Lorsque les gardiens sont en grève, les détenus en subissent inévitablement les conséquences. Les familles et des détenus n'ont plus vu leurs proches depuis 5 jours et les visites ont été suspendues. Depuis un mois et demi, la surpopulation carcérale conjuguée à la grogne des gardiens rendent les conditions de détention très pénibles: "Ils n'ont pas de visite, pas de douche, pas de téléphone, pas de préau. Ils restent 24h/ 24 en cellule", a dit Camélia, la soeur d'un détenu.



Des taches sur le corps dues à l'humidité

Ces dernières semaines, des détenus se sont révoltés. Leur frustration est aussi motivée par le manque d'hygiène, rapporte notre journaliste Jessica Nibelle. "Mon frère a attrapé des taches sur les mains et les jambes, le médecin a dit que c'était clairement à cause de l'humidité. Ils ont droit 2 fois par semaine à la douche, donc s'il y a grève, pas de douche. Ils n'ont pas non plus de vêtements de rechange car c'est la famille qui en apporte", a poursuivi Camélia.
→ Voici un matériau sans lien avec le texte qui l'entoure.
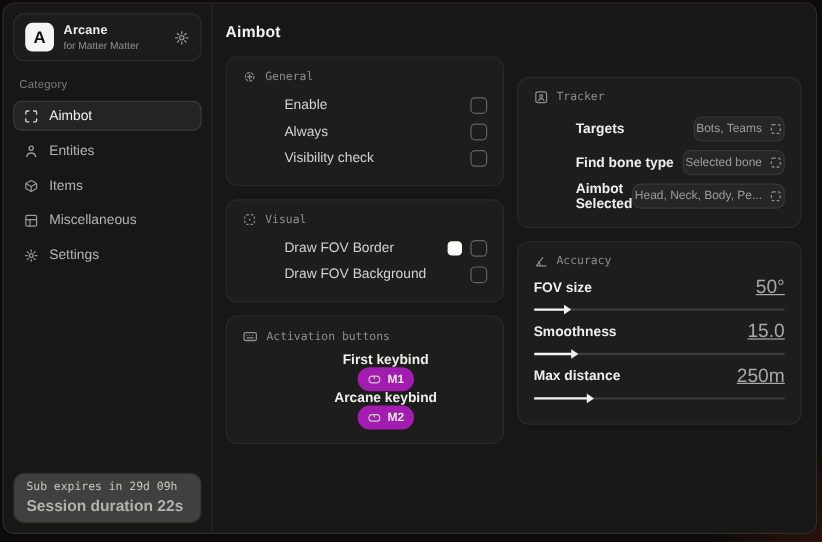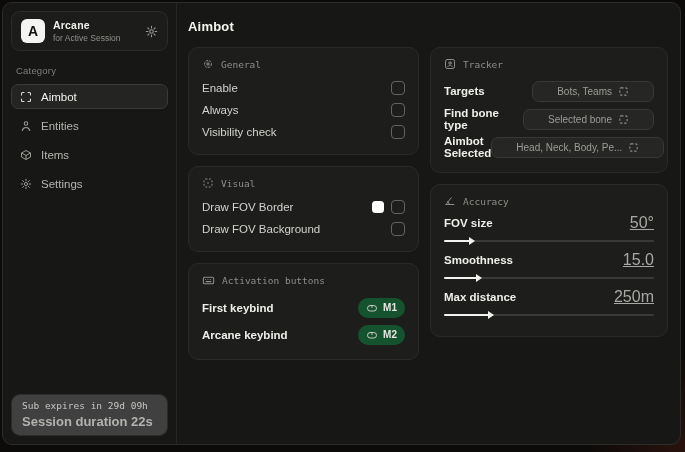--- a/index.html
+++ b/index.html
@@ -134,7 +134,7 @@
       <div class="logo">A</div>
       <div class="app-text">
         <div class="app-name">Arcane</div>
-        <div class="app-sub">for Active Session</div>
+        <div class="app-sub">for Matter Matter</div>
       </div>
       <span class="icon gear-btn">
         <svg width="13" height="13" viewBox="0 0 24 24" fill="none" stroke="currentColor" stroke-width="2" stroke-linecap="round">

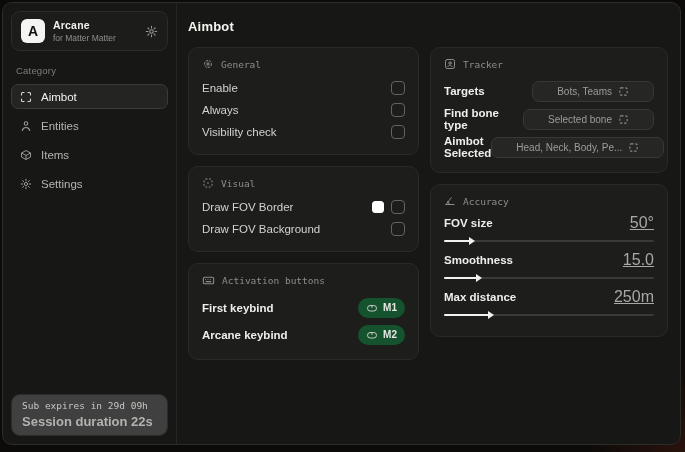--- a/index.html
+++ b/index.html
@@ -66,7 +66,7 @@
   .main { position:absolute; left:175px; top:0; right:0; bottom:0; padding:16px 12px 0 10px; }
   .page-title { font-size:13px; font-weight:bold; color:#f4f4f0; letter-spacing:.2px; }
   .cols { display:flex; gap:11px; margin-top:13px; }
-  .col { display:flex; flex-direction:column; gap:11px; width:238px; }
+  .col { display:flex; flex-direction:column; gap:11px; width:238px;justify-content:center; }
   .card {
     background:#1d1d1b; border:1px solid #2a2a28; border-radius:10px;
     padding:10px 13px 11px 13px;

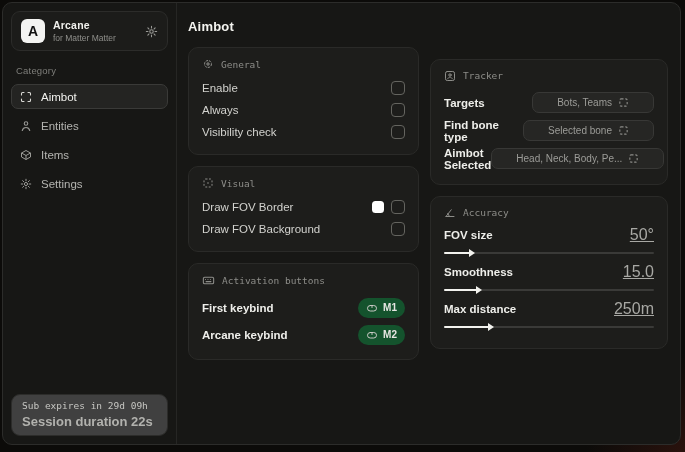--- a/index.html
+++ b/index.html
@@ -80,6 +80,7 @@
   .row {
     display:flex; align-items:center; justify-content:space-between;
     min-height:22px;
+    margin-left:35px;
   }
   .row-label { font-size:11.5px; color:#d2d2ce; }
   .row-label.bold { font-weight:bold; color:#eeeeea; font-size:11.5px; }

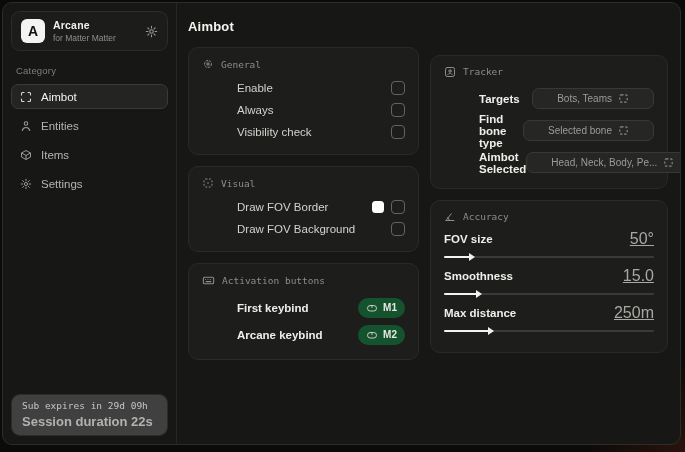--- a/index.html
+++ b/index.html
@@ -102,7 +102,7 @@
   .dropdown {
     display:flex; align-items:center; gap:6px;
     background:#262624; border:1px solid #383836; border-radius:7px;
-    height:21px; padding:0 24px; cursor:pointer;
+    height:21px; padding:0 1px; cursor:pointer;
   }
   .dropdown-value { font-size:10px; color:#9c9c98; white-space:nowrap; }
   .dropdown .icon { color:#8d8d89; }

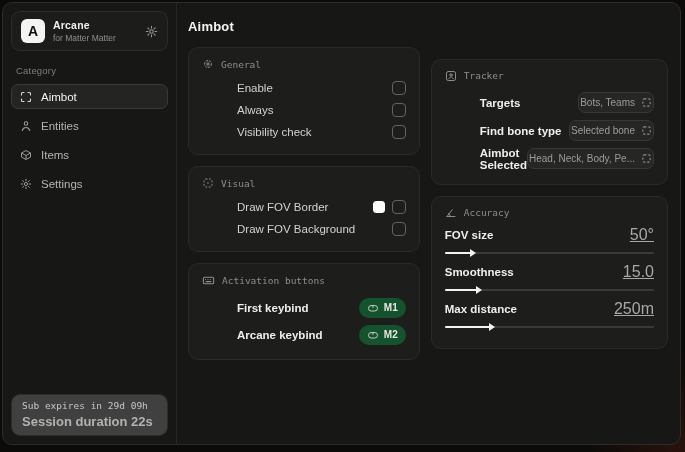--- a/index.html
+++ b/index.html
@@ -176,6 +176,15 @@
       </div>
       <div class="nav-item">
         <span class="icon">
+          <svg width="12" height="12" viewBox="0 0 24 24" fill="none" stroke="currentColor" stroke-width="2" stroke-linejoin="round">
+            <rect x="3" y="3" width="18" height="18" rx="2.5"></rect>
+                <path d="M3 10h18M10 10v11"></path>
+          </svg>
+        </span>
+        <span>Miscellaneous</span>
+      </div>
+      <div class="nav-item">
+        <span class="icon">
           <svg width="12" height="12" viewBox="0 0 24 24" fill="none" stroke="currentColor" stroke-width="2" stroke-linecap="round">
             <circle cx="12" cy="12" r="3.2"></circle>
             <path d="M12 2.5v3M12 18.5v3M2.5 12h3M18.5 12h3M5.3 5.3l2.1 2.1M16.6 16.6l2.1 2.1M18.7 5.3l-2.1 2.1M7.4 16.6l-2.1 2.1"></path>

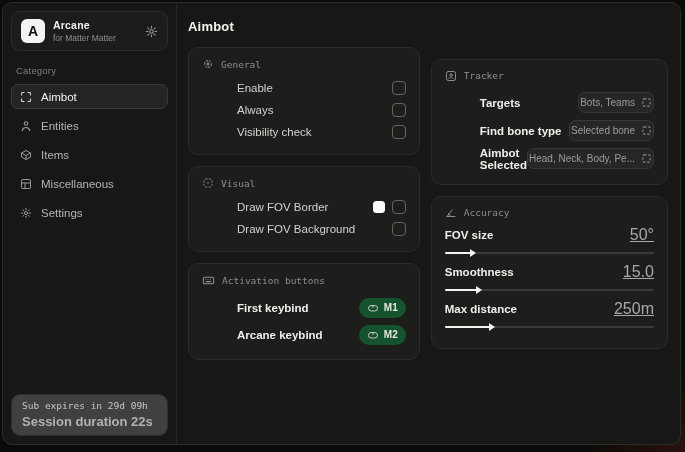--- a/index.html
+++ b/index.html
@@ -97,7 +97,7 @@
     color:#e6e6e2; font-size:10px; font-weight:bold; cursor:pointer;
   }
   .key-pill .icon { color:#cacac6; }
-  .act-row { min-height:27px; }
+  .act-row { min-height:27px;flex-direction:column; }
   
   .dropdown {
     display:flex; align-items:center; gap:6px;

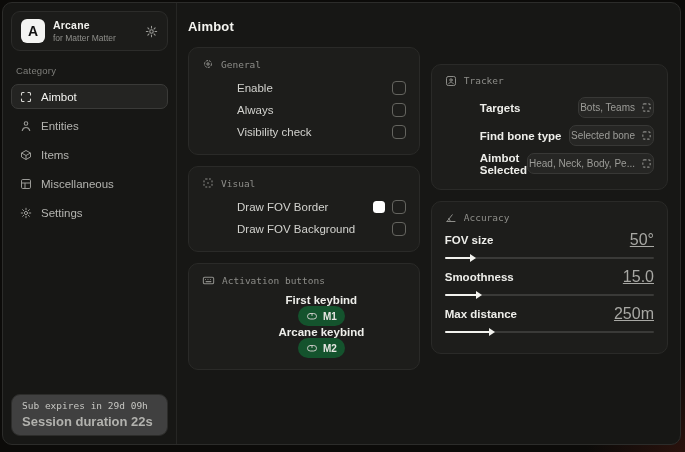--- a/index.html
+++ b/index.html
@@ -93,7 +93,7 @@
   
   .key-pill {
     display:flex; align-items:center; gap:5px;
-    background:#14532d; border-radius:10px; height:20px; padding:0 8px;
+    background:#a21caf; border-radius:10px; height:20px; padding:0 8px;
     color:#e6e6e2; font-size:10px; font-weight:bold; cursor:pointer;
   }
   .key-pill .icon { color:#cacac6; }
Les prisonniers comprendraient la grève malgré tout

Selon les syndicats, les prisonniers comprennent le mouvement de grève. "Ils comprennent que si on met encore plus de détenus en prison, les conditions de vie seront tellement pénibles que ce n'est plus supportable. Jeudi on a eu des incendies, samedi une agression contre deux surveillants", a expliqué Helmut Vanhoore, gardien et délégué CSC.